At the core of Millionaire Mind are Eker’s “wealth files:”

  • Rich people believe: “I create my life.” Poor people believe: “Life happens to me.”
  • Rich people play the money game to win. Poor people play the money game to not lose.
  • Rich people are committed to being rich. Poor people want to be rich.
  • Rich people think big. Poor people think small.
  • Rich people focus on opportunities. Poor people focus on obstacles.
  • Rich people admire other rich and successful people. Poor people resent rich and successful people.
  • Rich people associate with positive, successful people. Poor people associate with negative or unsuccessful people.
  • Rich people are willing to promote themselves and their value. Poor people think negatively about selling and promotion.
  • Rich people are bigger than their problems. Poor people are smaller than their problems.
  • Rich people are excellent receivers. Poor people are poor receivers.
  • Rich people choose to get paid based on results. Poor people choose to get paid based on time.
  • Rich people think “both”. Poor people think “either/or”.
  • Rich people focus on their net worth. Poor people focus on their working income.
  • Rich people manage their money well. Poor people mismanage their money well.
  • Rich people have their money work hard for them. Poor people work hard for their money.
  • Rich people act in spite of fear. Poor people let fear stop them.
  • Rich people constantly learn and grow. Poor people think they already know.

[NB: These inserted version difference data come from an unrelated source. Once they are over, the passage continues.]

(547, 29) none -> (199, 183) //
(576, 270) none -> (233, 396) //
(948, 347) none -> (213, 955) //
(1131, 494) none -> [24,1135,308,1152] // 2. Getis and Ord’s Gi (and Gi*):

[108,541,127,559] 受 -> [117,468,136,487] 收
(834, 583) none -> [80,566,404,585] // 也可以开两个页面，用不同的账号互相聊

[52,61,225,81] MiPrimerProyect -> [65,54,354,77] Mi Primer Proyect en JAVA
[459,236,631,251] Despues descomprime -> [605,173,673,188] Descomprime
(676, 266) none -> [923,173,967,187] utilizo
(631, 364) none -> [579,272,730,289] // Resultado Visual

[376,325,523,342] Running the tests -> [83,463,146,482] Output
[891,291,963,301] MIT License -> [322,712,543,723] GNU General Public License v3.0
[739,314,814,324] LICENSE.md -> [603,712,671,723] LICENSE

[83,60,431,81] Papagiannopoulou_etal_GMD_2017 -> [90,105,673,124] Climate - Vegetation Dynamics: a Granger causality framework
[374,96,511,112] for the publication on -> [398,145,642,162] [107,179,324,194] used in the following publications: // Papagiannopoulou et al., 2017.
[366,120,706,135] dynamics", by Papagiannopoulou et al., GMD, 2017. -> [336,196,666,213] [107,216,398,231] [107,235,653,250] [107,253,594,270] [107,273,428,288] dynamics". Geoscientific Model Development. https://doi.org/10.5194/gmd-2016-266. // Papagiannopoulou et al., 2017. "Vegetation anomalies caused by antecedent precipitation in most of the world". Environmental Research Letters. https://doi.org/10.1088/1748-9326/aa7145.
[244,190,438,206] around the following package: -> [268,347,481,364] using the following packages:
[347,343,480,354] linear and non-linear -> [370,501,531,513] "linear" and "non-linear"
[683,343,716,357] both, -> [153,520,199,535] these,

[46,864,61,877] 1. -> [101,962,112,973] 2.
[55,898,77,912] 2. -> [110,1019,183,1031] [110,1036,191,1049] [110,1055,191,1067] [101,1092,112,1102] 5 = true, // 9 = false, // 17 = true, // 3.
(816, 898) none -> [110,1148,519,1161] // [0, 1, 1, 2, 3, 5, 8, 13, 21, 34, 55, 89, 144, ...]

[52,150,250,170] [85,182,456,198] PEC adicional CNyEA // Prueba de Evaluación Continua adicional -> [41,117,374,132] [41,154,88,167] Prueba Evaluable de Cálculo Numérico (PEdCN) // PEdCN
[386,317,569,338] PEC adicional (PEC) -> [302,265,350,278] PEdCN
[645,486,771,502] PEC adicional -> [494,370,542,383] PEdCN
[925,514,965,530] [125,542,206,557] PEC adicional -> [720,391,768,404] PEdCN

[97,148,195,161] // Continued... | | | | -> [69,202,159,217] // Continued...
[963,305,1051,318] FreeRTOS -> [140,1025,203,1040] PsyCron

Next is a book called The Top 10 Distinctions Between Millionaires and the Middle Class by Keith Cameron Smith.  He makes distinctions between rich and poor, including (some similarities from Millionaire Mind):

  • Millionaires think long-term. The middle class thinks short-term.
  • Millionaires talk about ideas. The middle class talks about things and people.
  • Millionaires embrace change. The middle class is threatened by change.
  • Millionaires take calculated risks. The middle class is afraid to take risks.
  • Millionaires continually learn and grow. The middle class thinks learning ended with school.
  • Millionaires work for profits. The middle class works for wages.
  • Millionaires believe they must be generous. The middle class believes it can’t afford to give.
  • Millionaires have multiple sources of income. The middle class has only one or two.
  • Millionaires focus on increasing their wealth. The middle class focuses on increasing its paychecks.
  • Millionaires ask themselves empowering questions. Middle-class people ask themselves disempowering questions.

Finally…

Change happens from the inside when each individual believes in the power of their words and actions.  Pillars are often used metaphorically as a way to represent standing for something of value and meaning. Here are six (of many) that I hold:

  • Does it maximize benefit and minimize harm for everyone?
  • Is it engendering, or is it destructive?
  • Does it positively elevate a subject to a new level of consciouness?
  • Is it a proactive representation towards greater truthtrust, and justice?
  • Is it geared to raise awareness, to take action, or to become an advocate for others?
  • Will my individual action contribute to a vicious cycle or a virtuous cycle?